Hama-rikyu Gardens (Hamarikyu Onshi Teien) are Tokyo's largest and most famous Japanese gardens. It is also one of two surviving feudal era landscape gardens in Tokyo today and one of only a small number of saltwater Japanese gardens in the world. The garden is actually an island as it is surrounded by the Tsukiji River, Shiodome River and the ocean on all four sides. The only way in is by bridge or water bus.
The Kyu-Shiba-rikyu Gardens further south is the only other garden from this era left in Tokyo.
Taking in the Garden
Hama-rikyu Gardens contains a very elegant and classic Japanese garden in its southern portion that will take at least an hour to wander through. The northern portion was developed after the Meiji period and clearly show the western influences. It is a fairly humble garden and forgoes many of the kitschy aspects of other Japanese gardens like ornamental lanterns every ten feet. Simplicity has its charms and it is quite relaxing to amble through its grassy rolling hills and cross the many bridges over the water. It is not a circuit style garden so there's really no defined path to follow.
One of its best features is that it is a saltwater garden. Instead of carp, you literally get whatever that was sucked in. The lock system in the northwest corner ingeniously works to maintain a constant water level, but can also act to pull fish into the gardens.
Despite its location in the middle of Tokyo, remarkably little of the original land has been poached by developers. A large portion of the gardens is actually used up for two birding ponds (Kamoba) for gentry. You know, the kind where 50 of your paid friends scare birds down an intricate trap and net them for you.
The northern portion has a plum orchid, cosmos and canola flower garden and a peony garden.
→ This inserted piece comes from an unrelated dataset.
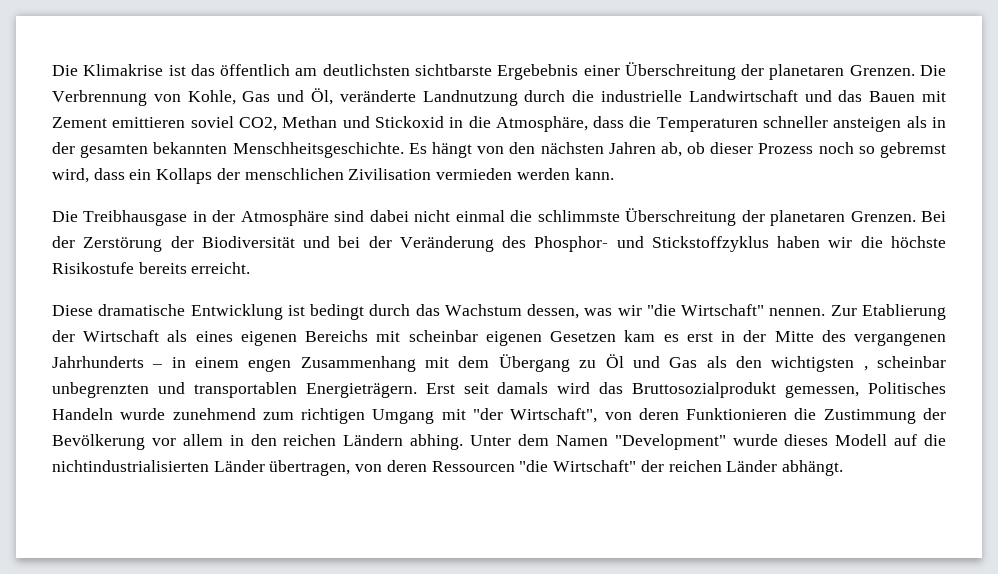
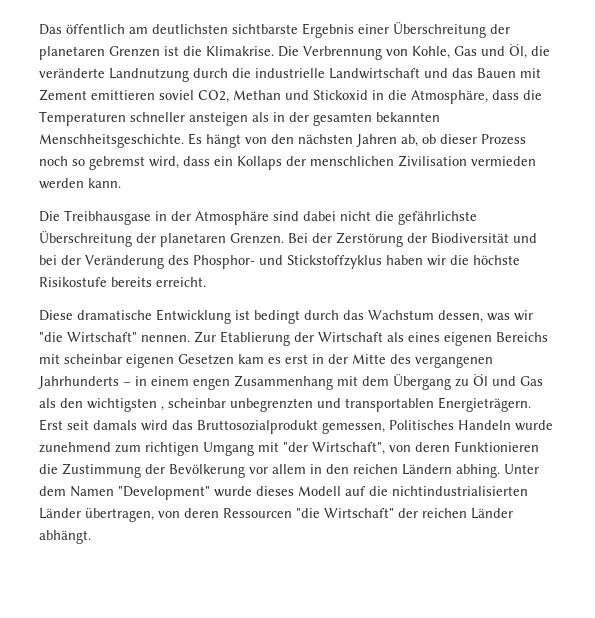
[52,64,215,76] Die Klimakrise ist das -> [39,24,62,35] Das
[497,64,579,80] Ergebebnis -> [302,23,354,38] Ergebnis
[849,65,915,76] Grenzen. -> [109,46,274,57] Grenzen ist die Klimakrise.
(334, 96) none -> [531,46,550,56] die
[455,210,620,222] einmal die schlimmste -> [375,211,477,225] die gefährlichste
The northwest enterance is also where you can find the garden's three hundred year old pine tree.
The modern skyscrapers crowding in on Hama-rikyu gardens are either scenery or a disagreeable eyesore depending on your tastes. Thankfully, It suffers far less noise and visual pollution than Kyu-Shiba-rikyu Gardens which is the other surviving garden from this era.
The additional parts like the birding pond give visitors more accurate sense of the recreation enjoyed by the samurai class. It is well worth a visit and, honestly, just walking down the seawall and looking out at Tokyo Bay is worth the admission price.
The water bus stops in the north east corner of the park. If you enter this way, you must also pay for admission to Hama-rikyu Gardens as well as the bus fare. The water bus goes north from here to Asakusa and south from here to Odaiba.
The Hama-rikyu Gardens are a 10 minute walk from JR Shimbashi Station and located nearby the skyscrapers of Shiodome. The station itself is just two stops south of Tokyo Station and is located on the Yamanote Line and the Keihin Touhoku Line. Yamanote Line trains circle central Tokyo and have light green markings.